Appena scesi dall’aereo Sherlock, Mary e John si diressero verso l’auto nera che li avrebbe condotti a Baker Street.
“Sherlock, aspetta, spiegami… Moriarty è vivo allora?” chiese John, mentre cercava di tenere il passo dell’amico.
“Non ho detto che è vivo, ho detto che è tornato” rispose Sherlock, fermandosi e voltandosi verso di lui.
“Quindi è morto?” intervenne Mary nel tentativo di capirci qualcosa.
“Certo che è morto! Gli è esploso il cervello, nessuno sopravvivrebbe!” esclamò Sherlock con il suo solito tono di chi deve spiegare qualcosa di ovvio “…Mi sono quasi sparato un’overdose per dimostrarlo!” aggiunse leggermente imbarazzato, abbassando lo sguardo con la scusa di mettersi i guanti. Era troppo difficile guardare John mentre diceva quella frase. Era troppo difficile leggere la delusione nei suoi occhi. “Moriarty si è suicidato, non ci sono dubbi… ma l’importante è che so esattamente che cosa farà dopo” concluse, riprendendo il controllo di sé e mostrando il suo solito sorriso compiaciuto ed eccitato.

 
Durante il tragitto Sherlock rimase zitto, intento a massaggiarsi le tempie con insistenza, mantenendo gli occhi chiusi. John e Mary, invece, lo guardavano con aria preoccupata, senza però interrompere quel silenzio.
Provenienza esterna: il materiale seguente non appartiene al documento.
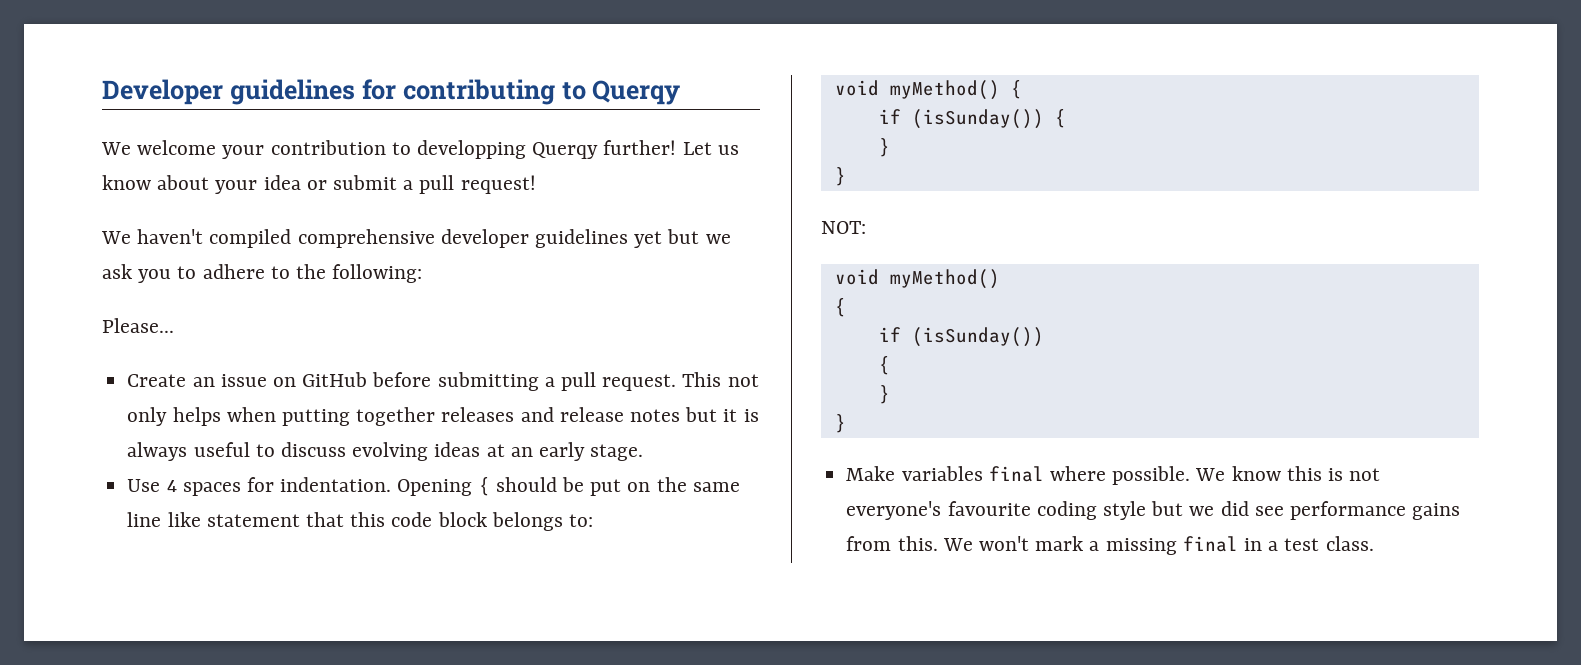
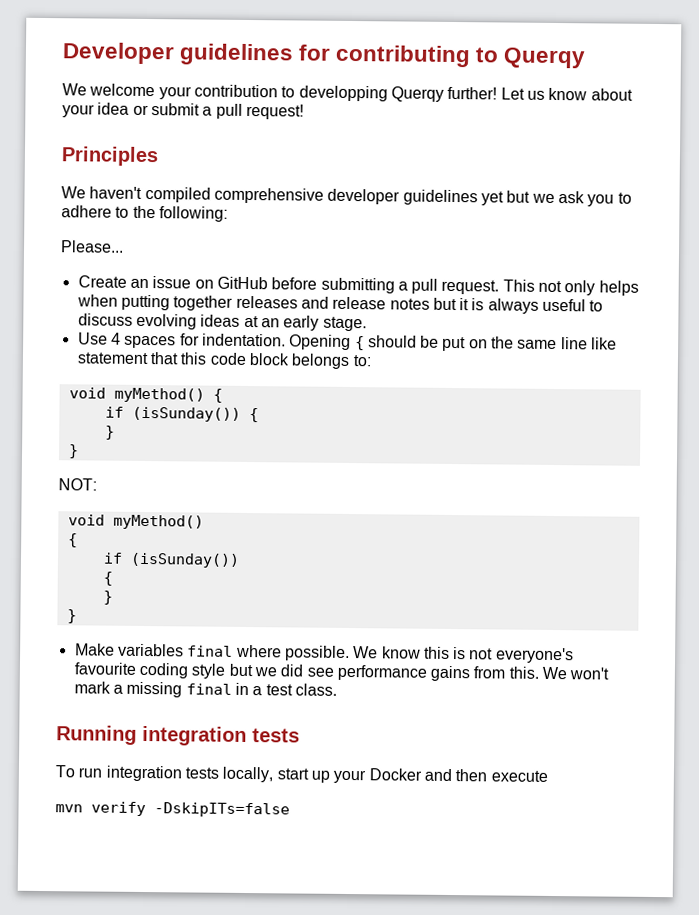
(536, 184) none -> [61,146,159,167] // Principles
(1374, 543) none -> [56,725,300,747] [55,765,548,784] [55,801,290,818] // Running integration tests // To run integration tests locally, start up your Docker and then execute // mvn verify -DskipITs=false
Arrivati al 221B, il detective salì velocemente di sopra e si andò a sedere sulla sua poltrona, sospirando pesantemente ed assumendo la sua classica posizione meditativa. Mary, invece, si fermò di sotto dalla signora Hudson per dare a suo marito la possibilità di parlare da solo con il suo migliore amico.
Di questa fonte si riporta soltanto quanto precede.